La base théorique de la métapsychologie freudienne sert ici à articuler la problématique du deuil, de la perte, de l’abandon, de la séparation et la différenciation/non-différenciation Moi/Non Moi - de Deuil et Mélancolie - avec celle de la dynamique et de la transformation réciproque de l’activité et de la passivité de Pulsions et destins des pulsions.
Une problématique narcissique et une problématique objectale articulées dans le cas de la jalousie pathologique présentée ici.
La tache théorique de l’analyste serait ici d’identifier la forme de jalousie qui provoque une intense et impressionnante souffrance. Est-ce la jalousie "normale" résultante d’une histoire personnelle et/ou de la projection ? Est-ce la jalousie délirante dans laquelle la projection s’articule avec le déni des pulsions homosexuelles ?

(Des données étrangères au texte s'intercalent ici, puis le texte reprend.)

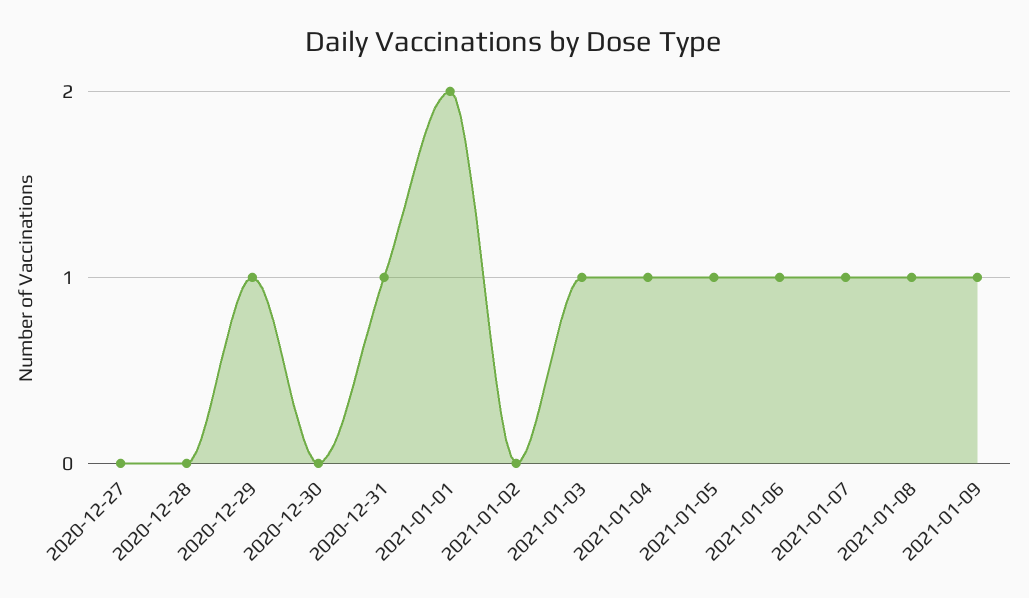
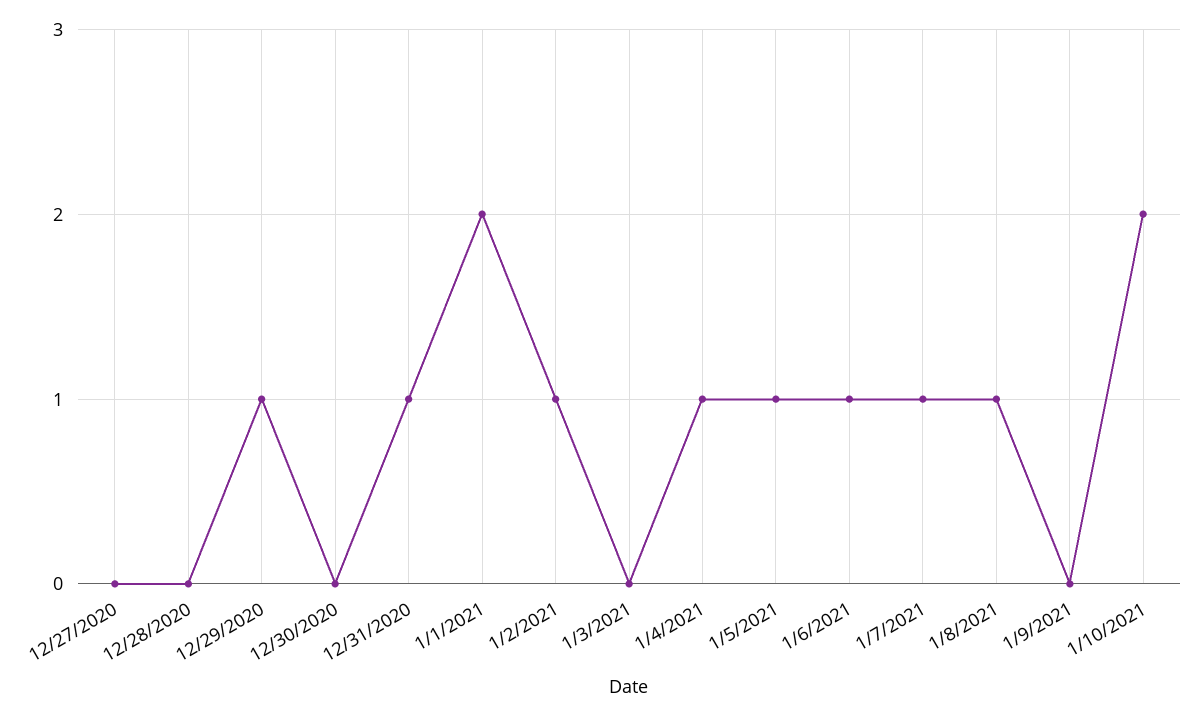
2021-01-02: 0 -> 1
2021-01-03: 1 -> 0
2021-01-09: 1 -> 0
1/10/2021: none -> 2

Les mythes présentés ici comme référentiels et afin de soutenir la capacité de l’analyste pour contenir les affects surgis du discours et de la présence/ transfert de son patient sont Le mythe d’Abel et Caïn - pour l’envie, la jalousie fratricide dans lesquelles la haine échoue dans sa fonction de différenciation et individuation - et le mythe du Déluge comme représentation d’une époque de non-différenciation.
L’histoire du patient aurait pu l’induire en erreur avec toutes les informations et les éléments narratives occupant le devant de la scène. Tous ces éléments auraient pu conduire l’analyste vers une problématique fratricide, vers une mère réjection et séductrice, vers un OEdipe refoulé.
Pourtant, au delà de la séduction qui pourrait exercer cette hypothèse sur l’écoute et l’interprétation de l’analyste, le sens complexe et véritable de ce vécu de jalousie du patient se constitue des ineffables vécus de l’analyste : une intimité où il s’effondre,un étrange et bizarre sourire qui se pose sans contrôle sur son visage, la sensation qu’elle existe comme femme pour ce patient, comme être différente , comme être sexué , qu’elle est en danger de disparaître , qu’il lui faut résister avec haine pour ne pas être engloutie par ce discours séducteur, trop "conforme" de cet homme, de ce discours qu’elle sent comme étranger de son être avec laquelle - nous dit Catherine Chabert - cet homme ne parait pas être en contact...
Ce discours qui tisse des mots, des images, des affects, passéset présents, des ineffables vécus posés ou provoqués dans l’analyste, arrive a construire dans l’analyste l’image complète, l’hypothèse cohérente.

Reste à partir de là accompagner son patient dans le troublant parcours de découverte, d’élaboration, d’acceptation.
Ce parcours se fait souvent par des rêves, comme c’est le cas pour cet homme.
Je vous invite a retenir cette belle définition de la jalousie comme "haine de l’amour", la description du travail singulier de l’analyste comme travail de rêve (la seule forme qui nous rapproche de la fonction de l’analyste) et aussi la troublante description d’un climat transférentiel comme "intimité mélancolique du transfert"
Je suis convaincue que tous ces vécus vous parlent de tout prés.